For Plato, space, and the matter holistically configured in it, has been shaped by divine forces, and is therefore a metaphor, a poetic yet exact analogy, of divine realities. Thus, he can speak of the divine as ‘an ocean of beauty.’ Similarly, the life-giving sun is an image of the unconditional generosity of the divine. The visible realm ‘below’ mirrors the invisible realm ‘above.’ As above, so below.. We ‘see’ the invisible through the visible, because the visible is transparent, more like a stained glass than an opaque surface. The visible is the ‘ikon’ of the invisible.

Plato takes joy in describing the Greek landscape acutely yet resonating with echoes of divinity which it portrays, or depicts, visually, symbolically, imaginatively. ‘Ellada’ is a place not burnt by a pitiless and harsh sun, as in the desert, but warmly embraced by a bountiful sun which brings all things to light, causing them to flower in their full potentiality, and also beautifying them, and un-hiding their quintessential reality, their own particular gift. There is a pervasive ethos of the divine Above, and the phenomenal world Below, in happy accord. The divine ‘overlooks’ the world to encourage it to be the best it can be. ‘Putting the best foot forward’, in its Greek context, is not only about walking the Right Path to stay attached to What Is, as opposed to wandering ever further into What Is Not, as in the Far East, but more ‘credit’, more encouragement, is given to the Relative by the Absolute, in the Eros of the Greeks. ‘Ripeness is all.’ There is nothing of the Western god of punitive and suspicious gaze. The Greek Eros is ‘on our side’, rooting for us. Perhaps this is why even the gods and goddesses of Greece are far more anthropomorphic than the multiple divinities of Hinduism in India.

For Plato, the phenomenal world is ‘already meaningful’ because it has an implicate structure that works as a balanced, harmonious, coherent [and comprehensible], Whole.
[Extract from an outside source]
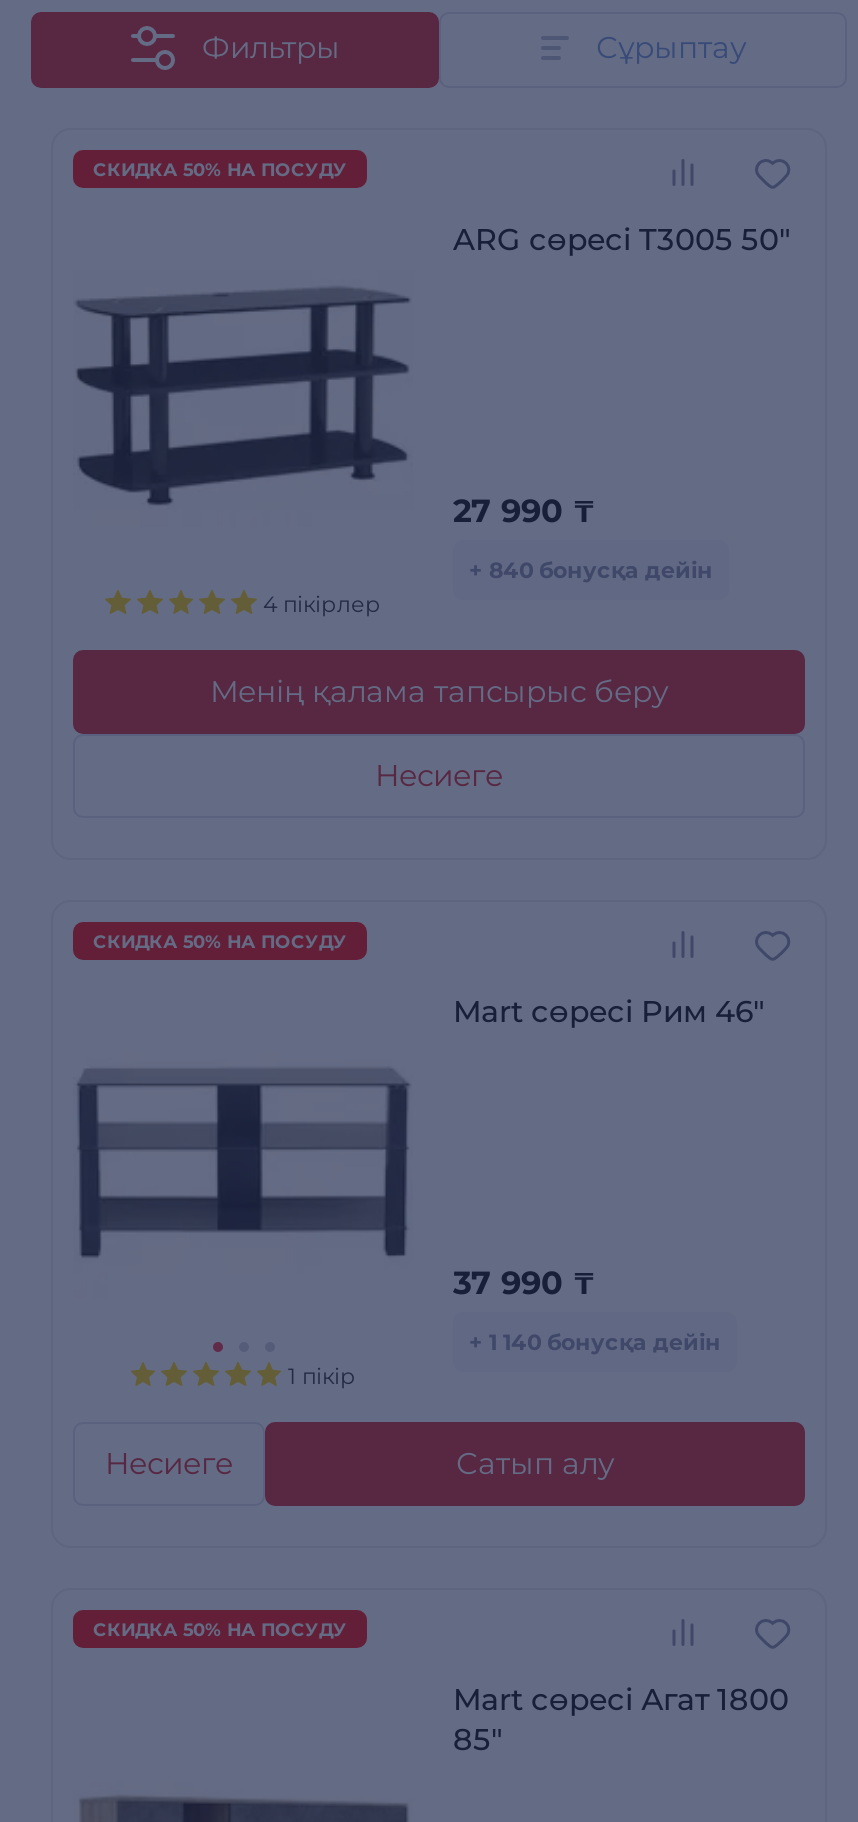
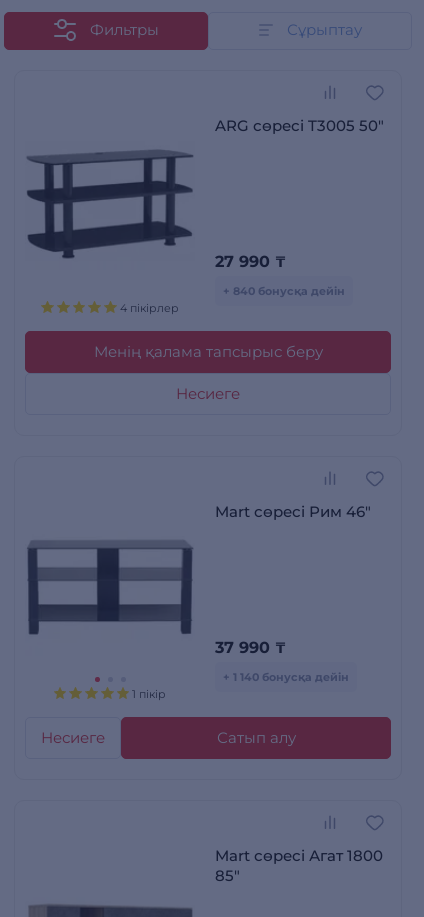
[93,158,347,180] СКИДКА 50% НА ПОСУДУ -> none
[93,930,347,952] СКИДКА 50% НА ПОСУДУ -> none
[93,1618,347,1640] СКИДКА 50% НА ПОСУДУ -> none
Everything follows a circular course, returning to where it began, because Eternity is like a Circle where the unity of the divine nature cannot be divided, and is a completeness without any lack, protectively holding everything, like a mother who loves all her children the same. Thus everything in this Whole has its own essential being, its way of having being, like the instruments in an orchestra, all differing yet playing together. The ‘basic nature’ of each thing, and that of the Whole of all things, is basically good [life-giving], beautiful [proportionate yet ravishing], luminous [disclosed not veiled]. Yet for all that, it is only a lower, and pale, ‘copy’ of the Original Fullness of the Good, the Beautiful, the True. The Eros of the Greeks contains a paradox. Although it sees in the phenomenal world a ‘marvelous delineation’ of the Higher Realm of Ultimate Reality, the very goodness, beauty, truth, discovered here creates in the seeker a painful yearning, an almost nostalgic longing, to be there at the very Source of the Divine Splendour.

Plato both affirms the ‘visibly generated’, ‘sensible’ realm, finding it of intrinsic value, yet by virtue of that, becomes dissatisfied with the replica, and desires the proto-type, the original version, the first [arche] type, which is the invisible and un-generated, ‘intelligible’ realm. We look through a glass darkly now, but then we shall see as we are seen.

Lief Boman [‘Hebrew Thought Compared With Greek’, 1960, p 155]: “The basis of Plato’s thinking is the eternal or transcendent world of which our world of experience is only an image; this image is in itself.. glorious, but the glory of the [sensory and material] world is as nothing compared to the glory of Eternity. ..For Plato, things like geometry are a sensible image of invisible Eternity. It belongs to the world of experience yet has laid aside its sensuousness as much as possible. ..Platonic Eternity is ..like a Circle that goes on ceaselessly. The Divine Ideas do not belong to the world of experience but to Eternity. Experience does awaken in us a ‘presentiment’, or intuition, of them. Indeed, the intuition of the Ideas is union with Eternity.”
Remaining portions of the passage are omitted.